» **Try it**
Return all the entries exactly. No pictures.

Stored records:

****************

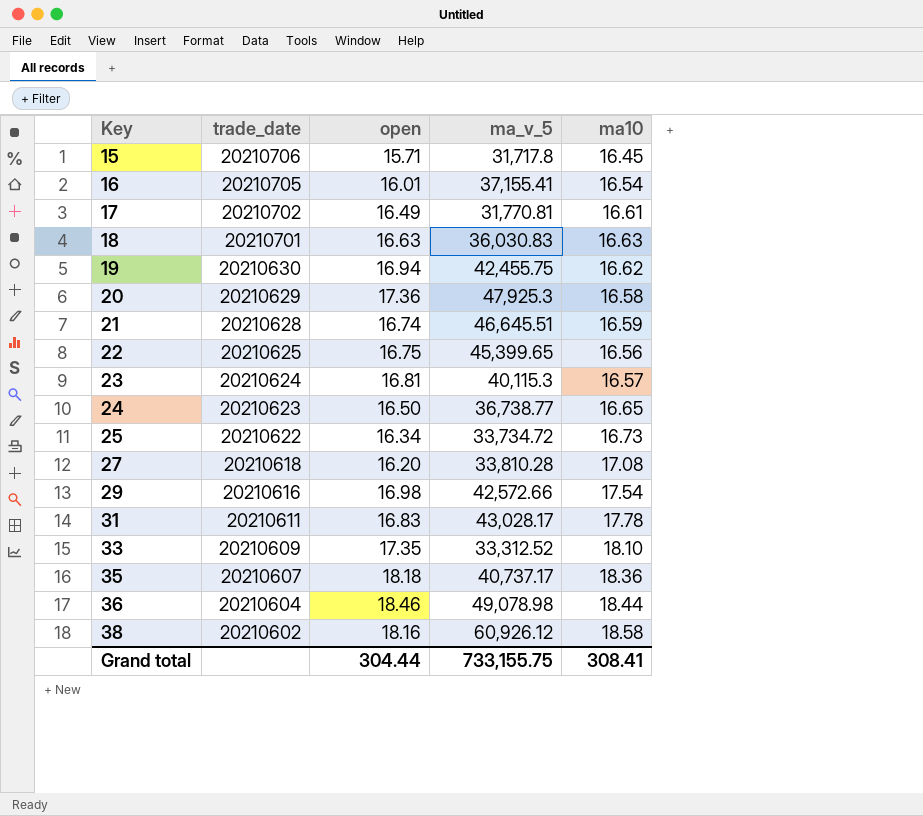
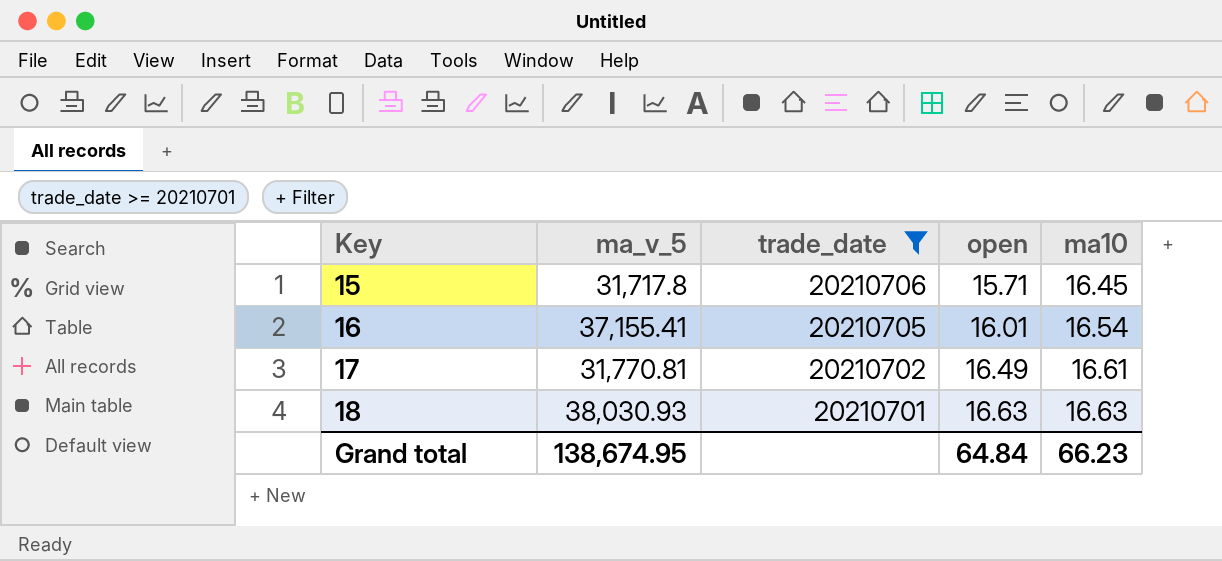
filter: none -> trade_date >= 20210701
column ma_v_5 | position: 4 -> 2
18 | ma_v_5: 36,030.83 -> 38,030.93
Grand total | ma_v_5: 733,155.75 -> 138,674.95
Grand total | open: 304.44 -> 64.84
Grand total | ma10: 308.41 -> 66.23

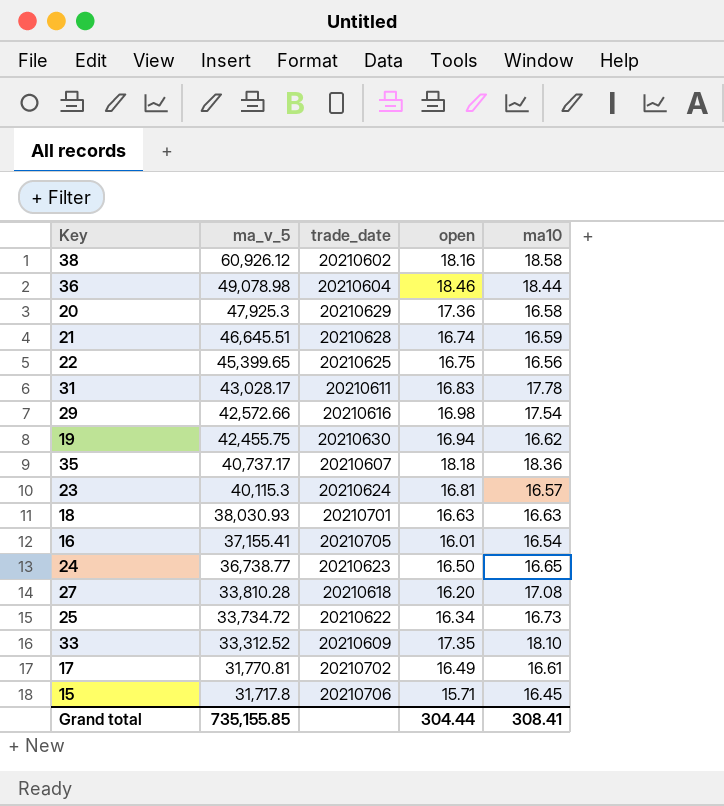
filter: trade_date >= 20210701 -> none
row order: Key ascending -> ma_v_5 descending
Grand total | ma_v_5: 138,674.95 -> 735,155.85
Grand total | open: 64.84 -> 304.44
Grand total | ma10: 66.23 -> 308.41

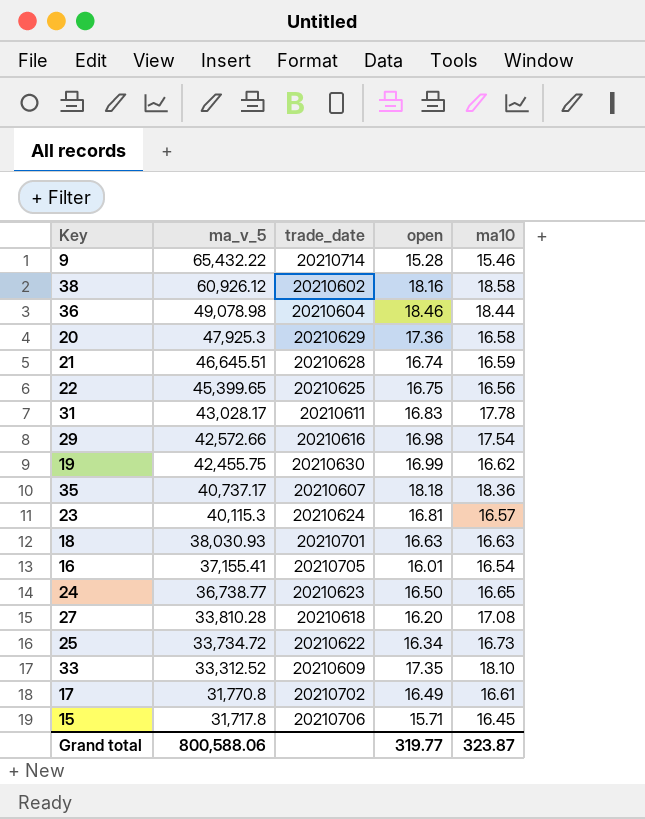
row 9: none -> 65,432.22 | 20210714 | 15.28 | 15.46
19 | open: 16.94 -> 16.99
17 | ma_v_5: 31,770.81 -> 31,770.8
Grand total | ma_v_5: 735,155.85 -> 800,588.06
Grand total | open: 304.44 -> 319.77
Grand total | ma10: 308.41 -> 323.87

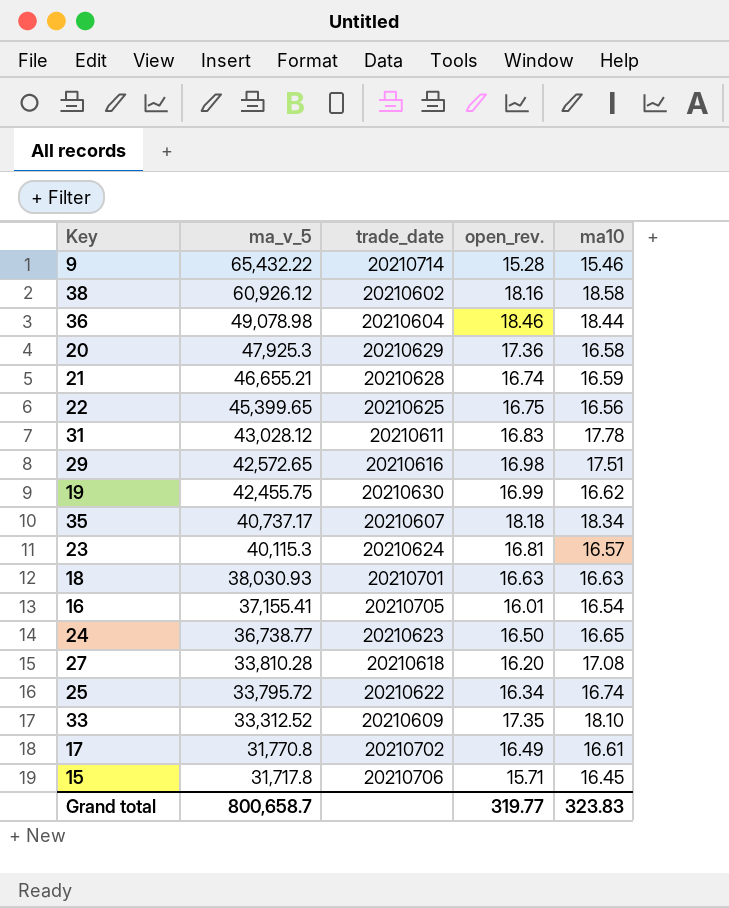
column name: open -> open_rev.
21 | ma_v_5: 46,645.51 -> 46,655.21
31 | ma_v_5: 43,028.17 -> 43,028.12
29 | ma_v_5: 42,572.66 -> 42,572.65
29 | ma10: 17.54 -> 17.51
35 | ma10: 18.36 -> 18.34
25 | ma_v_5: 33,734.72 -> 33,795.72
25 | ma10: 16.73 -> 16.74
Grand total | ma_v_5: 800,588.06 -> 800,658.7
Grand total | ma10: 323.87 -> 323.83

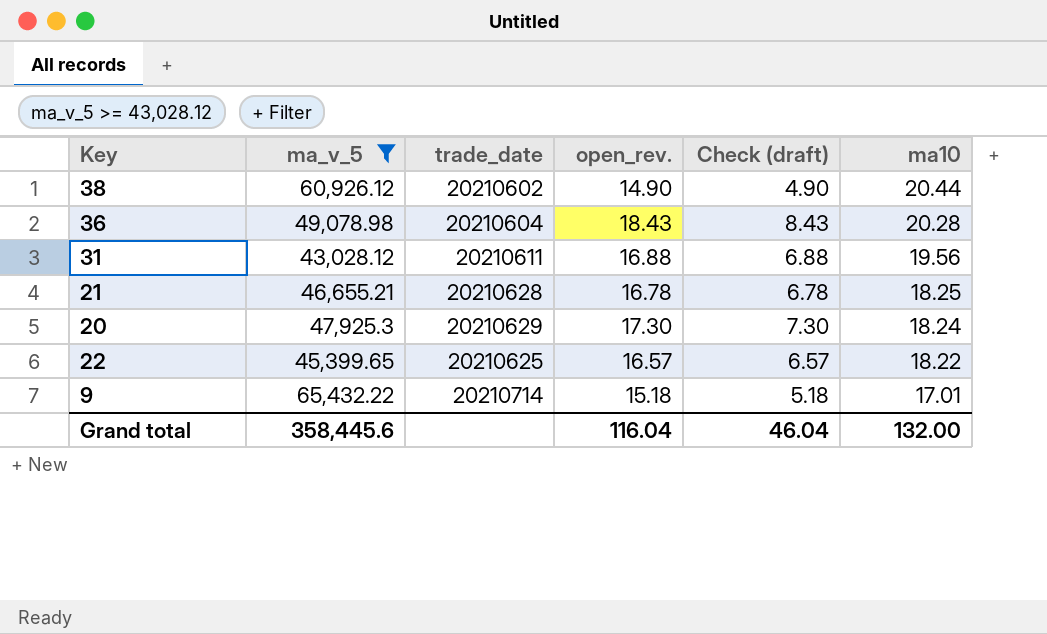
filter: none -> ma_v_5 >= 43,028.12
row order: ma_v_5 descending -> ma10 descending
column Check (draft) | formula: none -> [open_rev.] - 10
38 | open_rev.: 18.16 -> 14.90
38 | ma10: 18.58 -> 20.44
36 | open_rev.: 18.46 -> 18.43
36 | ma10: 18.44 -> 20.28
31 | open_rev.: 16.83 -> 16.88
31 | ma10: 17.78 -> 19.56
21 | open_rev.: 16.74 -> 16.78
21 | ma10: 16.59 -> 18.25
20 | open_rev.: 17.36 -> 17.30
20 | ma10: 16.58 -> 18.24
22 | open_rev.: 16.75 -> 16.57
22 | ma10: 16.56 -> 18.22
9 | open_rev.: 15.28 -> 15.18
9 | ma10: 15.46 -> 17.01
Grand total | ma_v_5: 800,658.7 -> 358,445.6
Grand total | open_rev.: 319.77 -> 116.04
Grand total | ma10: 323.83 -> 132.00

****************

» **Final answer**
filter: none -> trade_date >= 20210701
column ma_v_5 | position: 4 -> 2
18 | ma_v_5: 36,030.83 -> 38,030.93
Grand total | ma_v_5: 733,155.75 -> 138,674.95
Grand total | open: 304.44 -> 64.84
Grand total | ma10: 308.41 -> 66.23

filter: trade_date >= 20210701 -> none
row order: Key ascending -> ma_v_5 descending
Grand total | ma_v_5: 138,674.95 -> 735,155.85
Grand total | open: 64.84 -> 304.44
Grand total | ma10: 66.23 -> 308.41

row 9: none -> 65,432.22 | 20210714 | 15.28 | 15.46
19 | open: 16.94 -> 16.99
17 | ma_v_5: 31,770.81 -> 31,770.8
Grand total | ma_v_5: 735,155.85 -> 800,588.06
Grand total | open: 304.44 -> 319.77
Grand total | ma10: 308.41 -> 323.87

column name: open -> open_rev.
21 | ma_v_5: 46,645.51 -> 46,655.21
31 | ma_v_5: 43,028.17 -> 43,028.12
29 | ma_v_5: 42,572.66 -> 42,572.65
29 | ma10: 17.54 -> 17.51
35 | ma10: 18.36 -> 18.34
25 | ma_v_5: 33,734.72 -> 33,795.72
25 | ma10: 16.73 -> 16.74
Grand total | ma_v_5: 800,588.06 -> 800,658.7
Grand total | ma10: 323.87 -> 323.83

filter: none -> ma_v_5 >= 43,028.12
row order: ma_v_5 descending -> ma10 descending
column Check (draft) | formula: none -> [open_rev.] - 10
38 | open_rev.: 18.16 -> 14.90
38 | ma10: 18.58 -> 20.44
36 | open_rev.: 18.46 -> 18.43
36 | ma10: 18.44 -> 20.28
31 | open_rev.: 16.83 -> 16.88
31 | ma10: 17.78 -> 19.56
21 | open_rev.: 16.74 -> 16.78
21 | ma10: 16.59 -> 18.25
20 | open_rev.: 17.36 -> 17.30
20 | ma10: 16.58 -> 18.24
22 | open_rev.: 16.75 -> 16.57
22 | ma10: 16.56 -> 18.22
9 | open_rev.: 15.28 -> 15.18
9 | ma10: 15.46 -> 17.01
Grand total | ma_v_5: 800,658.7 -> 358,445.6
Grand total | open_rev.: 319.77 -> 116.04
Grand total | ma10: 323.83 -> 132.00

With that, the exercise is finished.